[Work instructions]:
Starting at the line that holds "rm -rf ./build" and stopping at the line that holds "the parsing code", restate the records below word for word, with both of those lines included.

[Supplied records]:
-- Opening Marker --

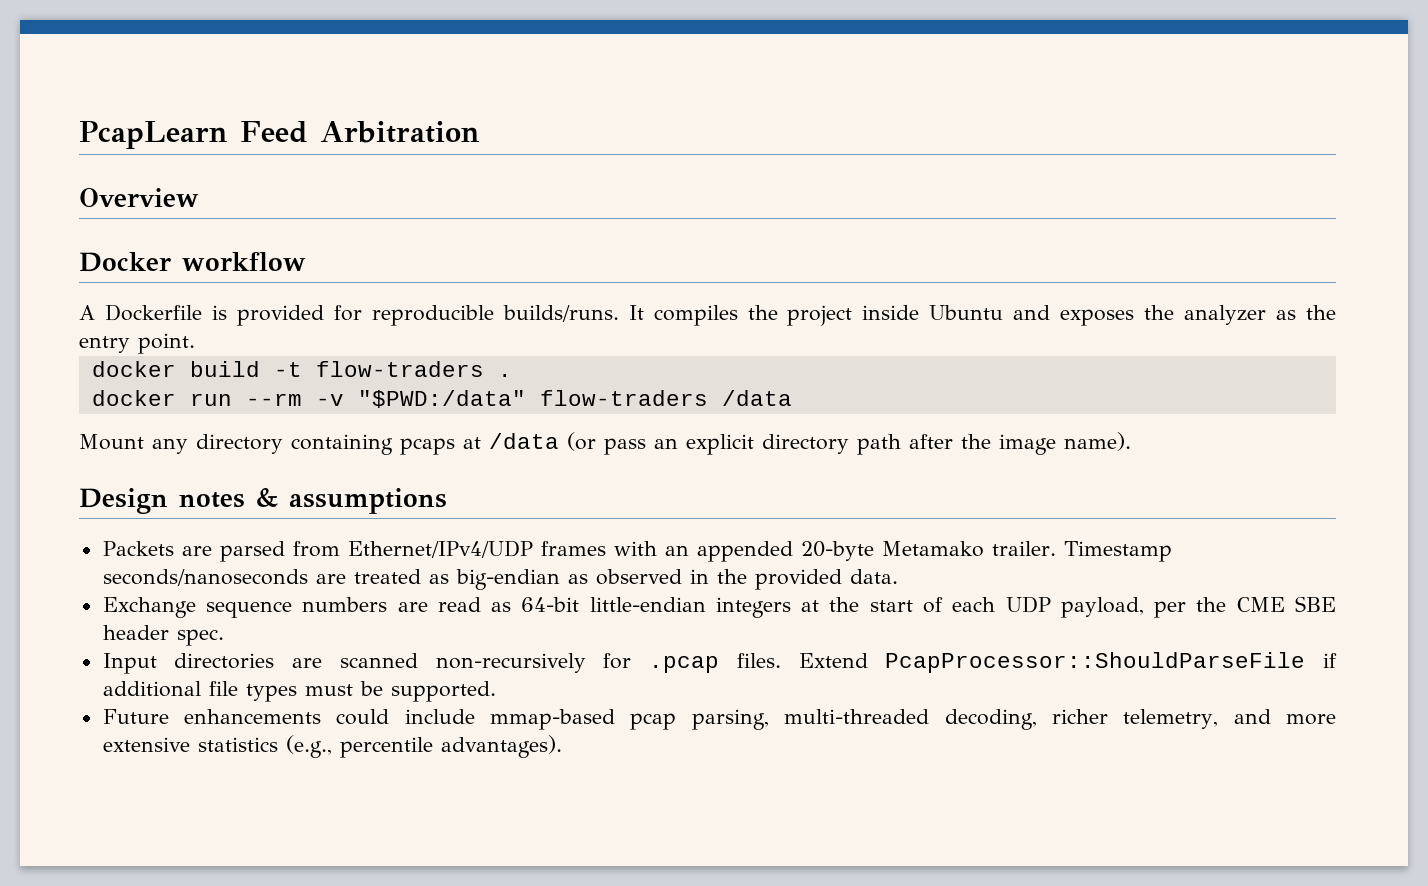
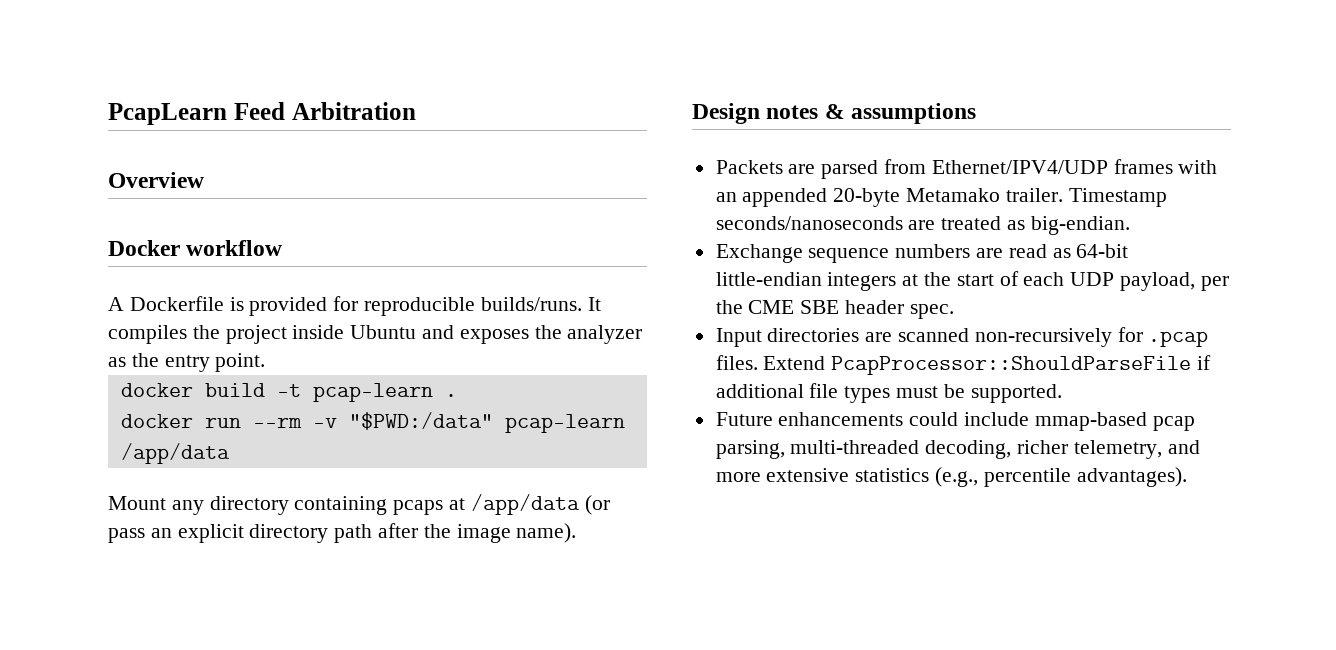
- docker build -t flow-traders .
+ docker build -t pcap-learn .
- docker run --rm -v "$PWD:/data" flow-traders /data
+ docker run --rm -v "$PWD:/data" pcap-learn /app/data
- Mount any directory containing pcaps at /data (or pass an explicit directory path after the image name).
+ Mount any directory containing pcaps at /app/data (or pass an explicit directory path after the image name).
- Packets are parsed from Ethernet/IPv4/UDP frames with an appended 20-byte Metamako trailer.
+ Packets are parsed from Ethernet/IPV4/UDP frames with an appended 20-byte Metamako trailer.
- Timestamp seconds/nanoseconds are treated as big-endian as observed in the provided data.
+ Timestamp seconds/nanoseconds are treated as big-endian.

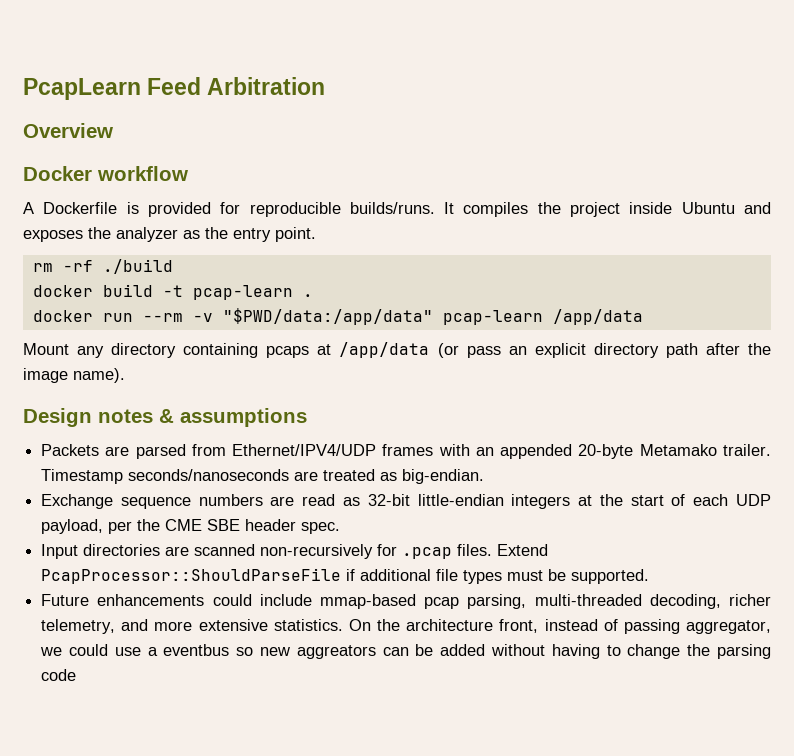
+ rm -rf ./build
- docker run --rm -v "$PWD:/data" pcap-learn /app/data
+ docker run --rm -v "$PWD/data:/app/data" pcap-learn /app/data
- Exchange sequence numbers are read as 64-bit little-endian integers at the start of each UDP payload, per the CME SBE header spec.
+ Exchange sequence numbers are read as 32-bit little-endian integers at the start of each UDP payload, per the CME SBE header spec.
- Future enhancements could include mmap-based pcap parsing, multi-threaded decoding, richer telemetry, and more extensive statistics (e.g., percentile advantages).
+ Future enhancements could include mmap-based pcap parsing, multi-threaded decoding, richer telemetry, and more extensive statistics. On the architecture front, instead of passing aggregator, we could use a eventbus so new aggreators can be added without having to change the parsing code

-- Closing Marker --
-- Opening Marker --

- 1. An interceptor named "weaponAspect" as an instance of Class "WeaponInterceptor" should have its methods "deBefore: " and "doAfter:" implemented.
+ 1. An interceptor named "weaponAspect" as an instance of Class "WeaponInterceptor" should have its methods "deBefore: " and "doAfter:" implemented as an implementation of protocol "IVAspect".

-- Closing Marker --

[Response for this exercise]:
+ rm -rf ./build
- docker run --rm -v "$PWD:/data" pcap-learn /app/data
+ docker run --rm -v "$PWD/data:/app/data" pcap-learn /app/data
- Exchange sequence numbers are read as 64-bit little-endian integers at the start of each UDP payload, per the CME SBE header spec.
+ Exchange sequence numbers are read as 32-bit little-endian integers at the start of each UDP payload, per the CME SBE header spec.
- Future enhancements could include mmap-based pcap parsing, multi-threaded decoding, richer telemetry, and more extensive statistics (e.g., percentile advantages).
+ Future enhancements could include mmap-based pcap parsing, multi-threaded decoding, richer telemetry, and more extensive statistics. On the architecture front, instead of passing aggregator, we could use a eventbus so new aggreators can be added without having to change the parsing code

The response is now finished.